Yazdığı şiirlerin muhasebesini yapmadığını söyleyerek cümlelerine devam eden şizofren şair Tunacık, çevresinde gördüğü yanlışı, yakını da olsa eleştirdiğini bununla birlikte bazı arkadaşlarının başın belaya girer, diye uyardıklarında bile ödeyeceğim bir bedel varsa ödemeye hazır olduğunu söyledi.

“ŞAİRLİK BİR GÖNÜL İŞİDİR”

Şairliğin günümüzdeki durumunu değerlendiren şizofren şair Tunacık, “Her şairin bir mesleği vardır yani şairlik bir meslek değildir. Şairlik bir gönül işidir. Bir serzenişim var; okuyan toplum olmadığımızdan şiir kitaplarımıza da ilgi az oluyor yazarken emek veriyorsunuz, kitap haline getiriyorsunuz ama ilgi az oluyor bu da bizi üzüyor. Günümüzde şairlere değer veren kişiler az diyebiliriz” cümlelerini kullandı.

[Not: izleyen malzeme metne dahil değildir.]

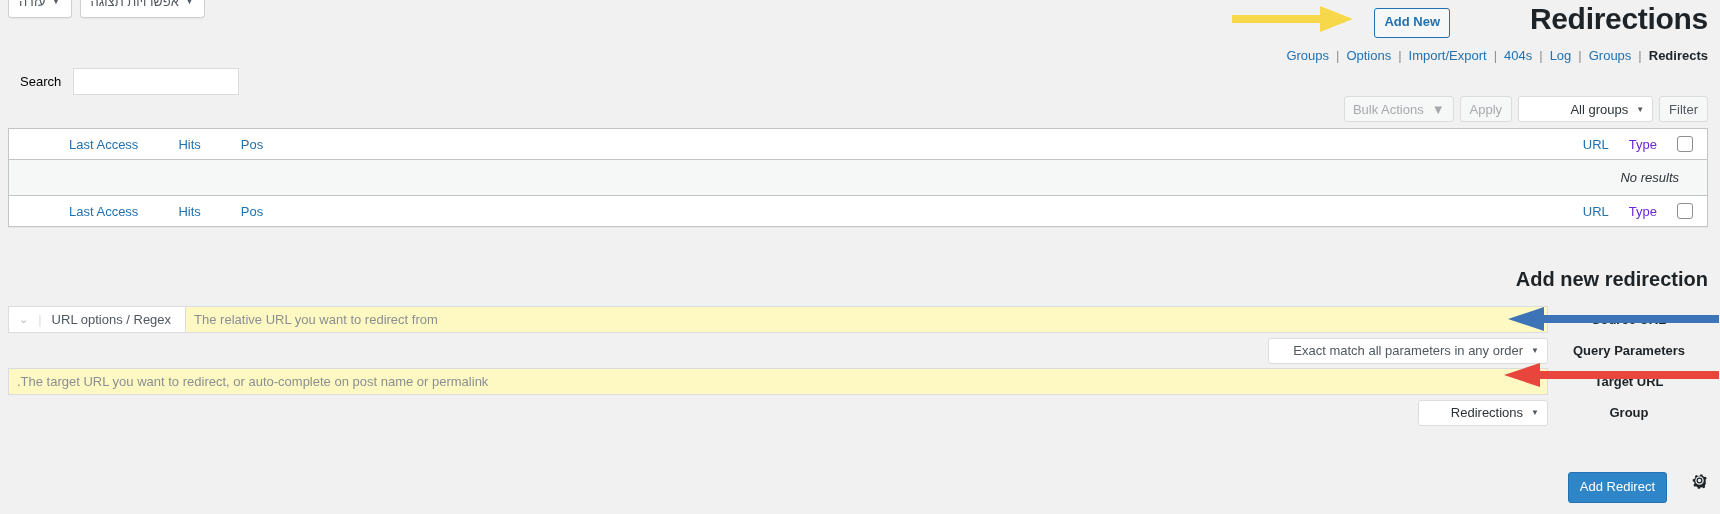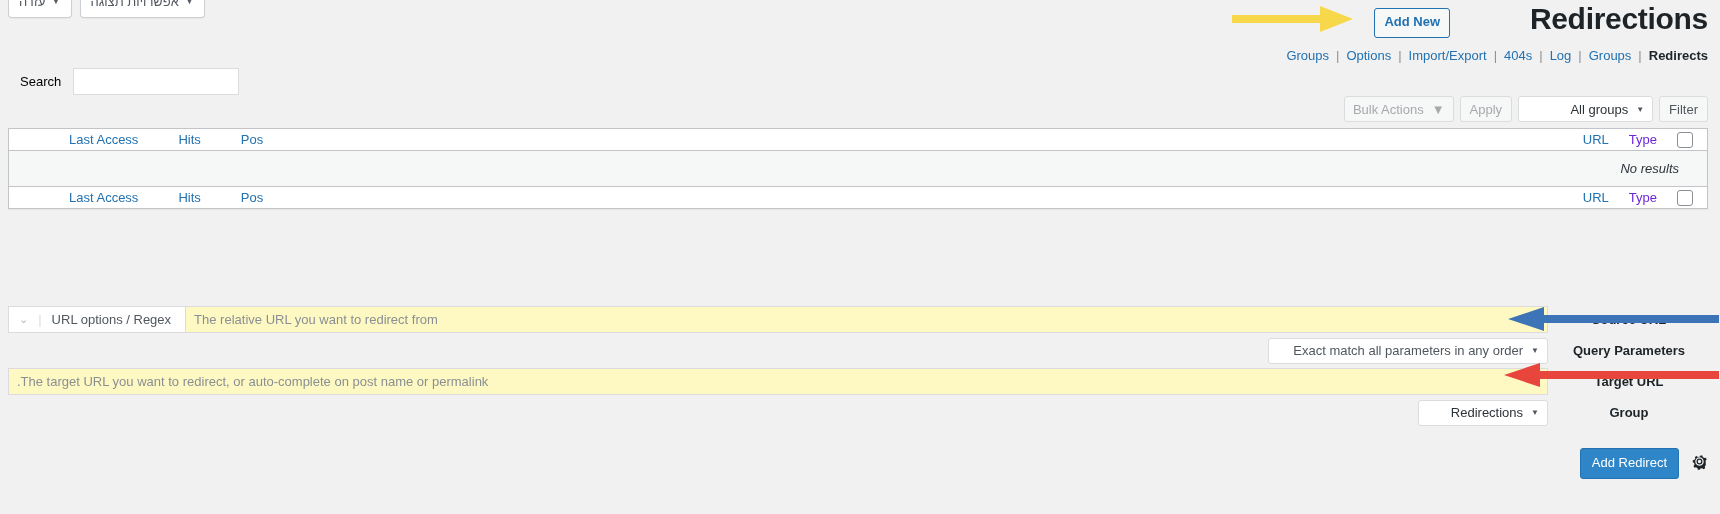"Last Access" .trow { height: 22px -> 31px }
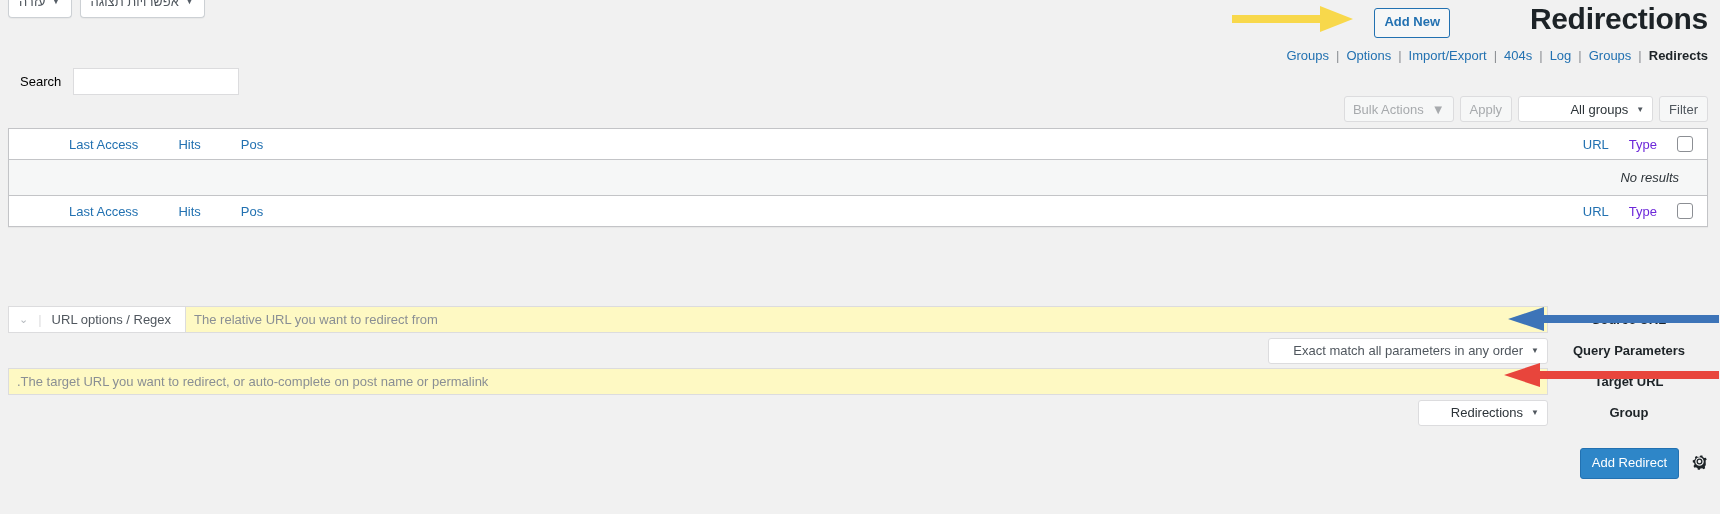"Add new redirection" div.form-title { html: none -> <div>Add new redirection</div> }
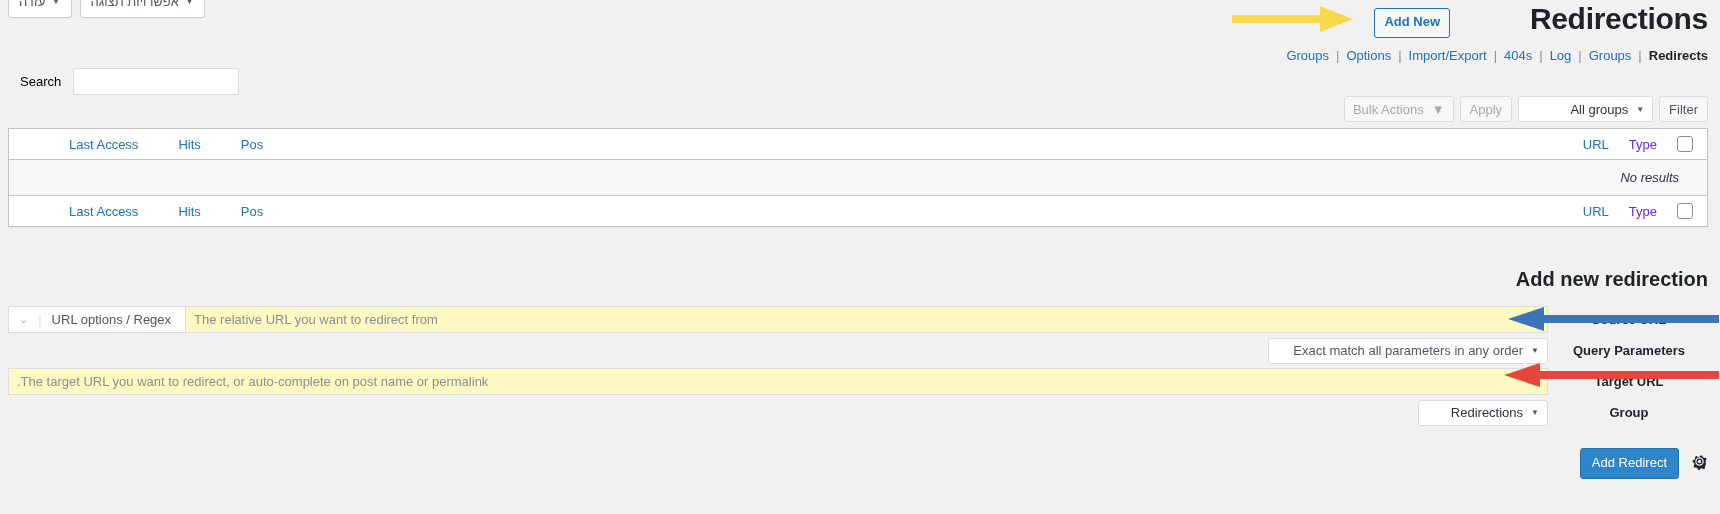"Add Redirect" .action-row { align-items: center -> flex-start; gap: 12px -> 24px; top: 448px -> 472px }
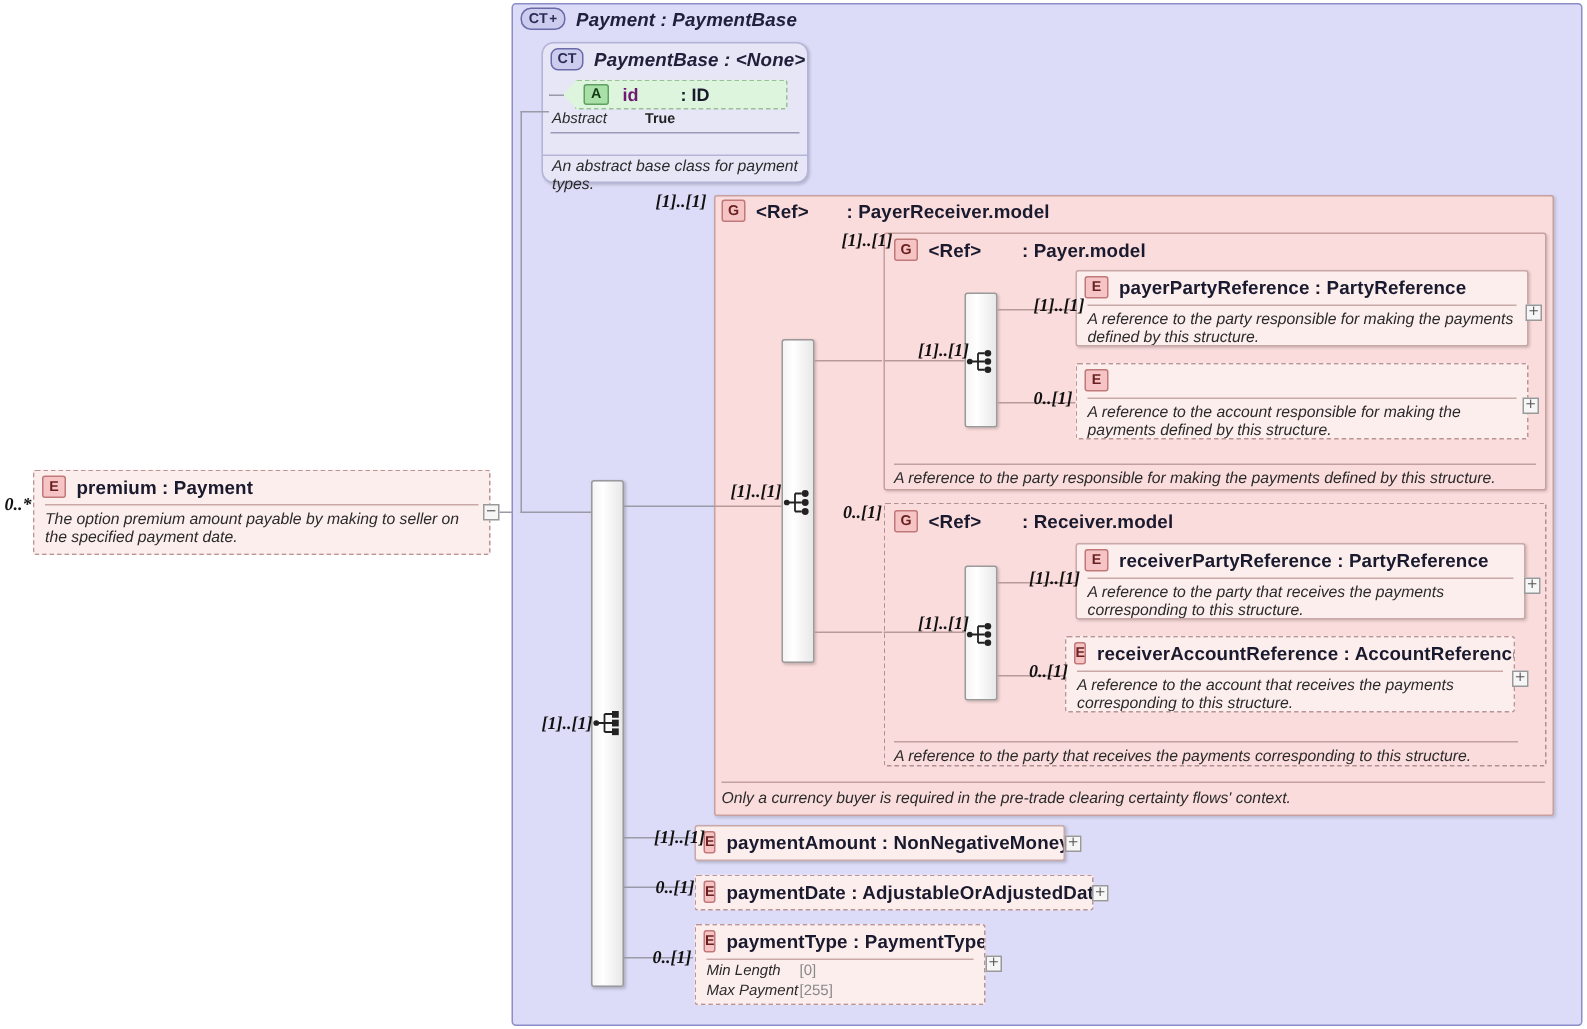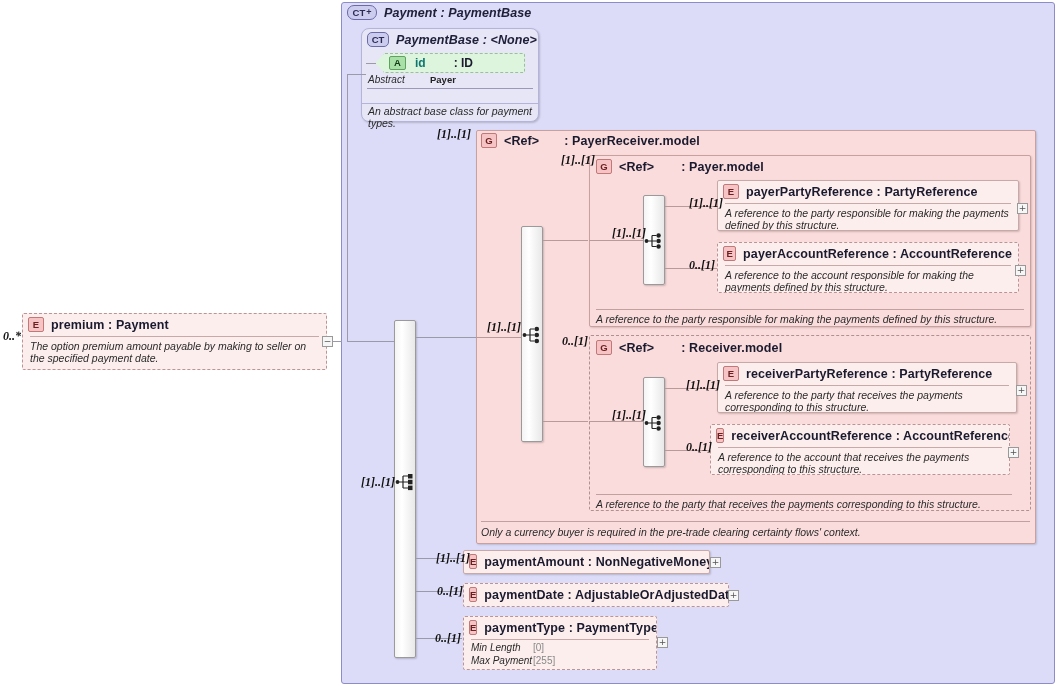"id" .attr-name { color: #0f766e -> #701a75 }
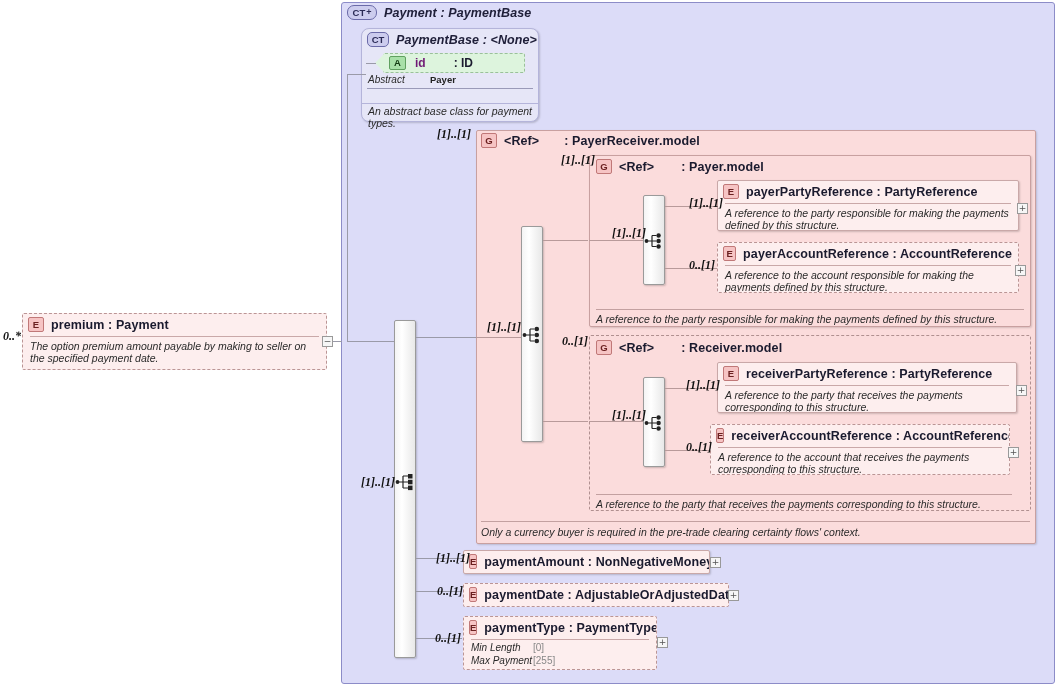"Payer" span.v { text: Payer -> True }
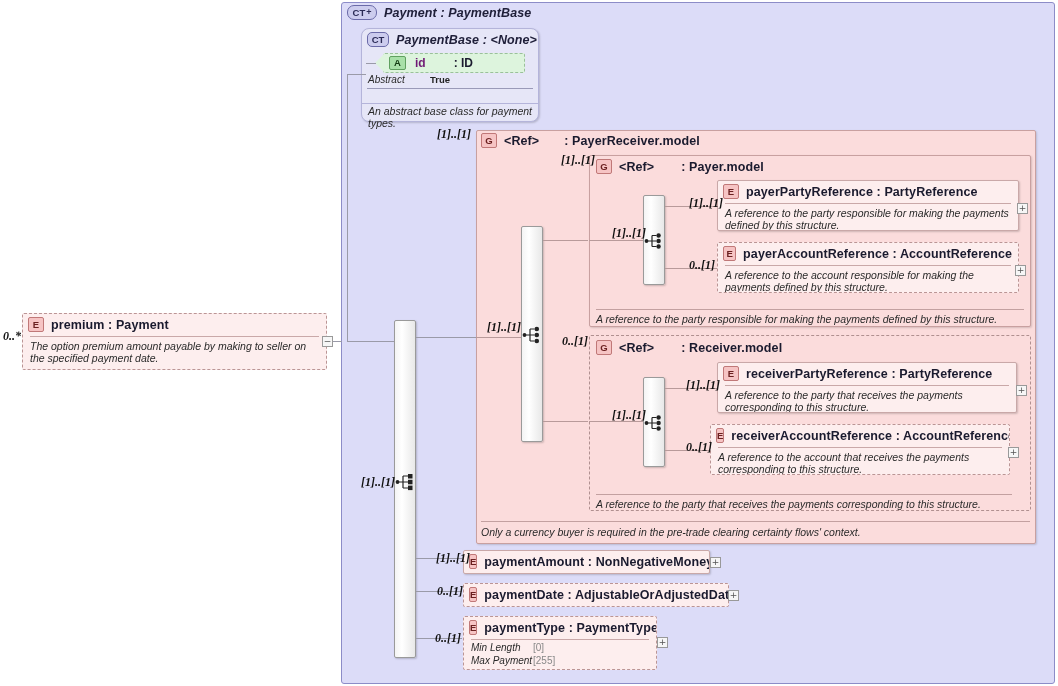"payerAccountReference : AccountReference" span.title-txt { html: <span>payerAccountReference : AccountReference</span> -> none }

Şair olmak isteyen gençlere seslenerek konuşmalarını sonunda tavsiyelerini ileten şizofren şair Tunacık, “Önce çok okusunlar, yazacakları konu hakkında araştırma yapsınlar, doğruluğundan emin oldukları konularda hiç kimseden çekinmesinler, o bu ne der, diye bakmasınlar. Bedeli ne olursa olsun haykırsınlar, susturulmak istenseler de susmasınlar” ifadelerini kullanarak sözlerine son verdi.